I'd rather have a visit, note or pretty picture
than an "I'll say a prayer" or a "god bless you."
Doesn't make me feel better, no meaning to me for sure.
Can't stop you from praying and blessing me,
and if that makes you feel better feel free.
But keep it to yourself please, don't tell me.
And let's all respect each other's feelings.
With kindness, support and "sweet dreamings."
  #8  
Old May 18, 2009, 07:21 AM
Irine's Avatar
Irine Irine is offline
Grand Poohbah
 
Member Since: Feb 2007
Location: Israel
Posts: 1,579
Thank you all

You know? THIS is what i really need!! this is what i really want!

UNDERSTANDING

LOVE

CARE

some people i know think they are SO ****ING SMART they sometimes hold proffessors of themselves. They tell you:

"This is no big deal" "do this" "do that" "keep doing what you are doing" you are close to liberation" "spiritual awakening" "i think you should" "please dont make this up" "there is no personal you" blah blah blah



MATURE people understand - they do NOT need their ego to be supported by being my teacher, my parent, by worrying about me. i am really SICK of it. Yes you can give me advice but i guess that the hug thing and how NATURAL AND TURE AND HUMAN this forum is ! i AM interested in analysis and interpretation too..i think that there are ppl from whom i got too much of that.

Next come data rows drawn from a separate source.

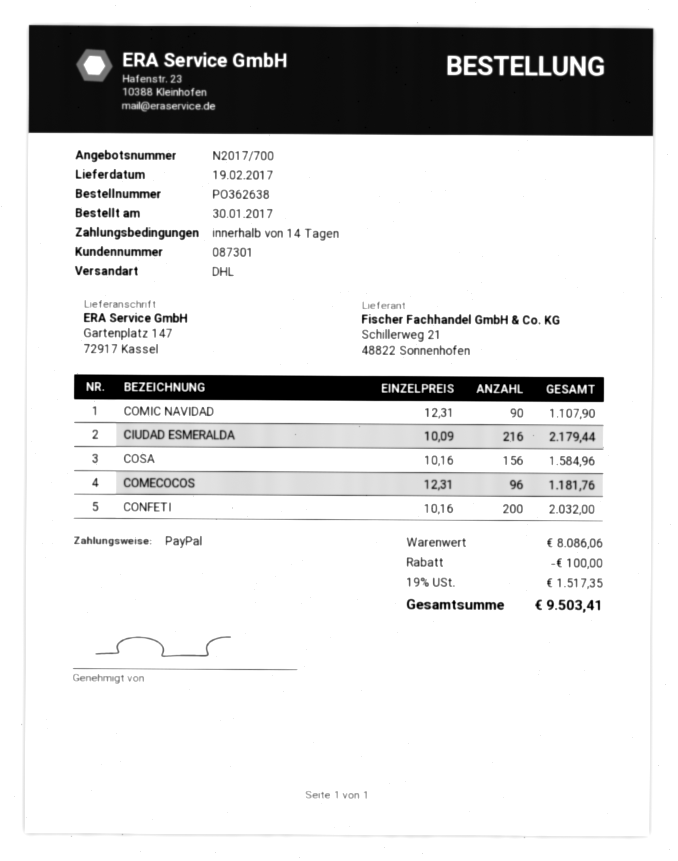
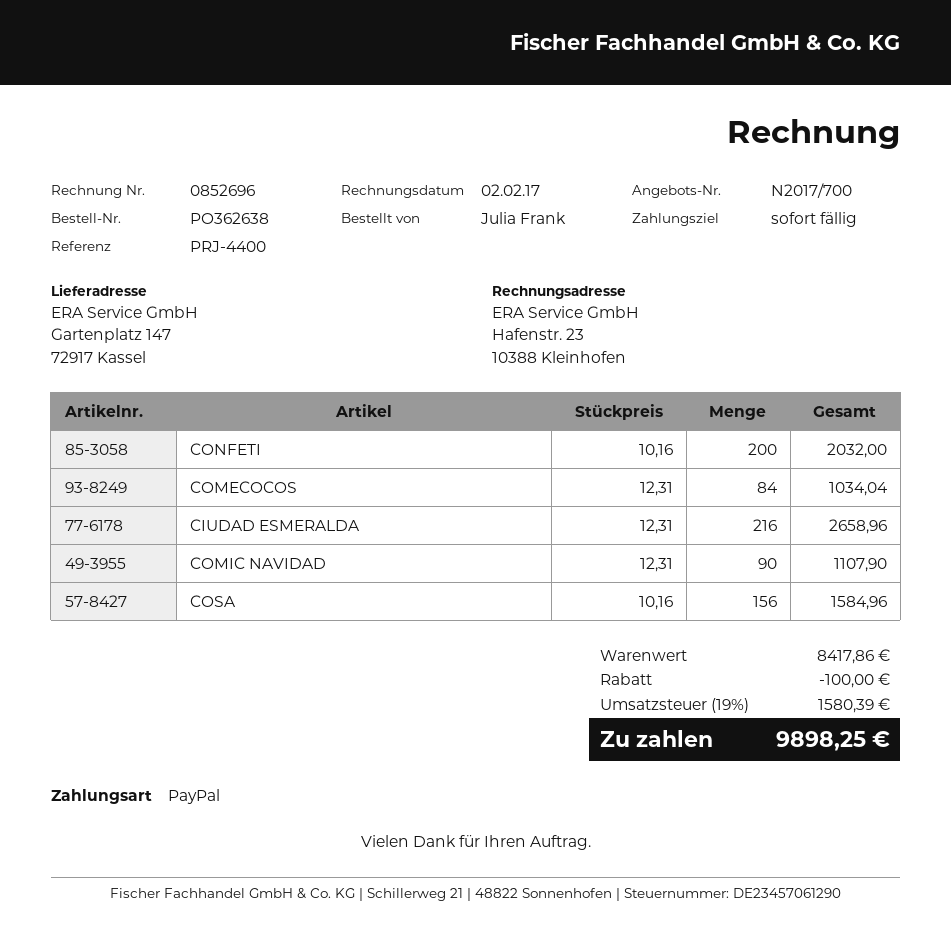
payment terms: 14 days -> on receipt
CIUDAD ESMERALDA: 216 x 10.09 = 2179.44 -> 216 x 12.31 = 2658.96
COMECOCOS: 96 x 12.31 = 1181.76 -> 84 x 12.31 = 1034.04
subtotal: 8086.06 -> 8417.86
tax: 19% = 1517.35 -> 19% = 1580.39
total: 9503.41 -> 9898.25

My coucelor - we talked later and she told me she believed me.. She just says that my problem is a resolt of exaggerating the project and all. She is right. this is what i need help with. when the scars heal i come to her. i dont know if i want any one to know that i cut myself a little bit - since they will start to worry and its all B.S - it was all done to sign with blood something i wrote. to myself. because i needed to make it real. but i didnt do it out of self hatred like i susually hurt myself by byting etc. i did it for something ceremony thing fanstasy thing thins time. but i know some people may not understand it - i am just not afraid of it. i am not giving "it" power. i does not exist.